■ DATA SUPPLIED ■
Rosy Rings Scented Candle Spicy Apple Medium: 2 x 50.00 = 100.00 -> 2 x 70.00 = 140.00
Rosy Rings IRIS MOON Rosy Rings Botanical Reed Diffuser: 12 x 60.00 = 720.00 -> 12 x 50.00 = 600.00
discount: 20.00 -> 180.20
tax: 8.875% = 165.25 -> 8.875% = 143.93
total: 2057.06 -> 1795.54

■ TASK ITEM ■
Write the whole of the data out again exactly as it stands.

■ RESULT ■
Rosy Rings Scented Candle Spicy Apple Medium: 2 x 50.00 = 100.00 -> 2 x 70.00 = 140.00
Rosy Rings IRIS MOON Rosy Rings Botanical Reed Diffuser: 12 x 60.00 = 720.00 -> 12 x 50.00 = 600.00
discount: 20.00 -> 180.20
tax: 8.875% = 165.25 -> 8.875% = 143.93
total: 2057.06 -> 1795.54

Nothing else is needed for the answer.